Simplifying, the solubility of water in rhyolite and basalt is function of pressure and depth below the surface in absence of other volatiles. Both basalt and rhyolite lose water with decreasing pressure as the magma rises to the surface. The solubility of water is higher in rhyolite than in basaltic magma. Knowledge of the solubility allows the determination of the maximum amount of water that might be dissolved in relation with pressure. If the magma contains less water than the maximum possible amount, it is undersaturated in water. Usually, insufficient water and carbon dioxide exist in the deep crust and mantle, so magma is often undersaturated in these conditions. Magma becomes saturated when it reaches the maximum amount of water that can be dissolved in it. If the magma continues to rise up to the surface and more water is dissolved, it becomes supersaturated. If more water is dissolved in magma, it can be ejected as bubbles or water vapor. This happens because pressure decreases in the process and velocity increases and the process has to balance also between decrease of solubility and pressure. Making a comparison with the solubility of carbon dioxide in magma, this is considerably less than water and it tends to exsolve at greater depth. In this case water and carbon dioxide are considered independent. What affects the behavior of the magmatic system is the depth at which carbon dioxide and water are released. Low solubility of carbon dioxide means that it starts to release bubbles before reaching the magma chamber. The magma is at this point already supersaturated. The magma enriched in carbon dioxide bubbles, rises up to the roof of the chamber and carbon dioxide tends to leak through cracks into the overlying caldera. Basically, during an eruption the magma loses more carbon dioxide than water, that in the chamber is already supersaturated. Overall, water is the main volatile during an eruption.
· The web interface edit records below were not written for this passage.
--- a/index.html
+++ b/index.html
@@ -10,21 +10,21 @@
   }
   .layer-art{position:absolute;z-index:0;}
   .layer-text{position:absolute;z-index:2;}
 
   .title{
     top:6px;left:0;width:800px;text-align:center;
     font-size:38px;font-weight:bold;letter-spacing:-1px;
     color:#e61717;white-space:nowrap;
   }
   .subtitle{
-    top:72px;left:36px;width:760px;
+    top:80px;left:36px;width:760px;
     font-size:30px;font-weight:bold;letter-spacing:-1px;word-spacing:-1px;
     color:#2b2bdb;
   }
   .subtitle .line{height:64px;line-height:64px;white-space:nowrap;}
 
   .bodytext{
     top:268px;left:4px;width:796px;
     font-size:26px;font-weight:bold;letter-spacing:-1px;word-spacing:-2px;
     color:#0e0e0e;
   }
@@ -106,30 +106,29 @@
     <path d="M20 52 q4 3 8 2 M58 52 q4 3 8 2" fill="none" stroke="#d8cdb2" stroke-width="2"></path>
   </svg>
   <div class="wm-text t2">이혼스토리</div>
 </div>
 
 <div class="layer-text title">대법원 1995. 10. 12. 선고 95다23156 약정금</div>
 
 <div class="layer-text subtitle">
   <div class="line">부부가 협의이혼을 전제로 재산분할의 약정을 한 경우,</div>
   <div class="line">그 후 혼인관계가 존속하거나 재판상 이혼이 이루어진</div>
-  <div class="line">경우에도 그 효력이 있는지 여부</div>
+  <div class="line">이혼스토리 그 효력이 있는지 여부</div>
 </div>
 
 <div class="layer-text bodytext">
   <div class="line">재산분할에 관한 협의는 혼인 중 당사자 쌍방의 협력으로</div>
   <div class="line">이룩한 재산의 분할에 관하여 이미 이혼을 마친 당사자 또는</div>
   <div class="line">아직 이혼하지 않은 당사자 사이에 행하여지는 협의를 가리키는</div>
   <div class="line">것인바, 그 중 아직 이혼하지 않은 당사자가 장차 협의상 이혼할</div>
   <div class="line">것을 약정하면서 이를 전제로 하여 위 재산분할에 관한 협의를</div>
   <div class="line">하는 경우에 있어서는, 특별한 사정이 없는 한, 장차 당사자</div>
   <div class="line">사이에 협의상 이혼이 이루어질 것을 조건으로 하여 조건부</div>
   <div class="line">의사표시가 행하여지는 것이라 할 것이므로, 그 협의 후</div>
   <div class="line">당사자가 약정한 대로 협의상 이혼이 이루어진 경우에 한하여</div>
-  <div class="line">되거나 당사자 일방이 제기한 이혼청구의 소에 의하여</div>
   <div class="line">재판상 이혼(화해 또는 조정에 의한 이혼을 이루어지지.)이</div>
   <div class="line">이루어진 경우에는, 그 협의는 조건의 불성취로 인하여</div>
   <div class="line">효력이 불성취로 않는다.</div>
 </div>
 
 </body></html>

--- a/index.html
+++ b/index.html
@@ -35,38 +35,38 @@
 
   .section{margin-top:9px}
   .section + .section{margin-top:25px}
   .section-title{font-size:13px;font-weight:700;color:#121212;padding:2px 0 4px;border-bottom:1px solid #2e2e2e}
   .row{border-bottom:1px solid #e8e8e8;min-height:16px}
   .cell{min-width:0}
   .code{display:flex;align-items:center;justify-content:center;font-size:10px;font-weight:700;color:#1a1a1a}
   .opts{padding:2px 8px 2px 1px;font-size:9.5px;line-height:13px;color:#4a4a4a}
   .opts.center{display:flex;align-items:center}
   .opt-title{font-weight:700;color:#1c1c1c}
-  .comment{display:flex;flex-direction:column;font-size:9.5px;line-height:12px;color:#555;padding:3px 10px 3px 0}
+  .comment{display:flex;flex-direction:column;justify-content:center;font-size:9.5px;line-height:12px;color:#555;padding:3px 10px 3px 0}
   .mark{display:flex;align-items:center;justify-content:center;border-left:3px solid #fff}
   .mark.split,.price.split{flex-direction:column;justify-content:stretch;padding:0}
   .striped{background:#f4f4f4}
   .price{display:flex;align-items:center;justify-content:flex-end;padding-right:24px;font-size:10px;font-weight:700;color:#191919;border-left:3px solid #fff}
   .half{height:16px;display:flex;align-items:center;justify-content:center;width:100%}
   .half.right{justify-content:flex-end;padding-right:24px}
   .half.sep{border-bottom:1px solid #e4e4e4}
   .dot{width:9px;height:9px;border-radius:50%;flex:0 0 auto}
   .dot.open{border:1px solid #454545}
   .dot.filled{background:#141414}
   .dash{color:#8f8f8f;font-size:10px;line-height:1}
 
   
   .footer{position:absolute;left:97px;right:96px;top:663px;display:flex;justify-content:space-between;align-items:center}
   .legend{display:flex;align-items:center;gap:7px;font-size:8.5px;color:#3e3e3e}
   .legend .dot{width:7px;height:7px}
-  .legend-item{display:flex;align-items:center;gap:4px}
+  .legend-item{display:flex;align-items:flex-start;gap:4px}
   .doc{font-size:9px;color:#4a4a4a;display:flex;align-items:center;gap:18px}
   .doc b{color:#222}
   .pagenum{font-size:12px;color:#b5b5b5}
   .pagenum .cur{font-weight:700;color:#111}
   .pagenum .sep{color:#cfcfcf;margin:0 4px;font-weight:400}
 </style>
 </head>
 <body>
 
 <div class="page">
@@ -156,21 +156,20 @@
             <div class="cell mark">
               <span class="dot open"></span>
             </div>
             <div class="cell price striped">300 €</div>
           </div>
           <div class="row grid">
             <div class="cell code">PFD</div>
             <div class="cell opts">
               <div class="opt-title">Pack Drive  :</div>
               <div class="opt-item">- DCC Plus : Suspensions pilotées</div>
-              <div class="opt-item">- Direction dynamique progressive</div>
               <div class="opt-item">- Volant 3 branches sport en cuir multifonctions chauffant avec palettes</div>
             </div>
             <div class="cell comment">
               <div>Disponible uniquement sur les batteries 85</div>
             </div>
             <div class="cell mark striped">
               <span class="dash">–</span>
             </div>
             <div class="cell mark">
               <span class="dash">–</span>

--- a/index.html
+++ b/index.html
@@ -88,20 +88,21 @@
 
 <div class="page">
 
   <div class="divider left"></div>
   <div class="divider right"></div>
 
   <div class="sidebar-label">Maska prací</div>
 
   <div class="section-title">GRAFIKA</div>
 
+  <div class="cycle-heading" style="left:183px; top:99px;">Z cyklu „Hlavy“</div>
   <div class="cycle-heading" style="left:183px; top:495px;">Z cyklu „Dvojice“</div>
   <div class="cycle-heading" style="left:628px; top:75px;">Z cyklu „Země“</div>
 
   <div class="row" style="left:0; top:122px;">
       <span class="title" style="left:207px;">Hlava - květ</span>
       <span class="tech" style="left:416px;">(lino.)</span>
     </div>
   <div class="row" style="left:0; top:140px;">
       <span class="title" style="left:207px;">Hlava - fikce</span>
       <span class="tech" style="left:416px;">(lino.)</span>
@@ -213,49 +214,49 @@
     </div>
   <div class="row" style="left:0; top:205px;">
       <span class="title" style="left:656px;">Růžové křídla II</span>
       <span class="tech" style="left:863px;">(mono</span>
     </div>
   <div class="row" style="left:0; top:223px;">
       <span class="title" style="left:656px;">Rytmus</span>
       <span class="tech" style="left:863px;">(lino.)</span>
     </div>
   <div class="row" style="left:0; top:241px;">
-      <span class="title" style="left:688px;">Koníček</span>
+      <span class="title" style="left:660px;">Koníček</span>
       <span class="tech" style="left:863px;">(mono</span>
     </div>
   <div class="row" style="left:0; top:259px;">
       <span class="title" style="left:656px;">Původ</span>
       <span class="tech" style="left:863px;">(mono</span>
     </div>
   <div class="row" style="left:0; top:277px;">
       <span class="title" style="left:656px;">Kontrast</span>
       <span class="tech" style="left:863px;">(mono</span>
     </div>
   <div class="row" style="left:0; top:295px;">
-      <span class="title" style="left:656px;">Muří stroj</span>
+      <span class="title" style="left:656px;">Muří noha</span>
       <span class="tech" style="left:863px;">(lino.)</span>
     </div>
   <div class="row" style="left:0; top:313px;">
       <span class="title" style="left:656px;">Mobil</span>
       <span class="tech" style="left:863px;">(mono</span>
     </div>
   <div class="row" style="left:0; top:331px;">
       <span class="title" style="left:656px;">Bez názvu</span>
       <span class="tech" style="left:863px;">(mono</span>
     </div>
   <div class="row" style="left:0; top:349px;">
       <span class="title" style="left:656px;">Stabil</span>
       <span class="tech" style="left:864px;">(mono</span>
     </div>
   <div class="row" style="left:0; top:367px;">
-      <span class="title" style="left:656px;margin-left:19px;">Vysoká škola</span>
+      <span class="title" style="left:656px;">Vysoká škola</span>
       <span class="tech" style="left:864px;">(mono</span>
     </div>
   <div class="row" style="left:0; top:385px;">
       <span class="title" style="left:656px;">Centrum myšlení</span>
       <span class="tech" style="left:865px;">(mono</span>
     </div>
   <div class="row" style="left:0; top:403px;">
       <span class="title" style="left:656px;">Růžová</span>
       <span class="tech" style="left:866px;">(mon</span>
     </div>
===Nucleation of bubbles===
Bubble nucleation happens when a volatile becomes saturated. Actually, the bubbles are composed of molecules that tend to aggregate spontaneously in a process called homogeneous nucleation. The surface tension acts on the bubbles shrinking the surface and forces them back to the liquid. The nucleation process is greater when the space to fit is irregular and the volatile molecules can ease the effect of surface tension. The nucleation can occur thanks to the presence of solid crystals, which are stored in the magma chamber. They are perfect potential nucleation sites for bubbles. If there is no nucleation in the magma the bubbles formation might appear really late and magma becomes significantly supersaturated. The balance between supersaturation pressure and bubble's radii expressed by this equation: ∆P=2σ/r, where ∆P is 100 MPa and σ is the surface tension. If the nucleation starts later when the magma is very supersaturated, the distance between bubbles becomes smaller. Essentially if the magma rises rapidly to the surface, the system will be more out of equilibrium and supersaturated. When the magma rises there is competition between adding new molecules to the existing ones and creating new ones. The distance between molecules characterizes the efficiency of volatiles to aggregate to the new or existing site. Crystals inside magma can determine how bubbles grow and nucleate.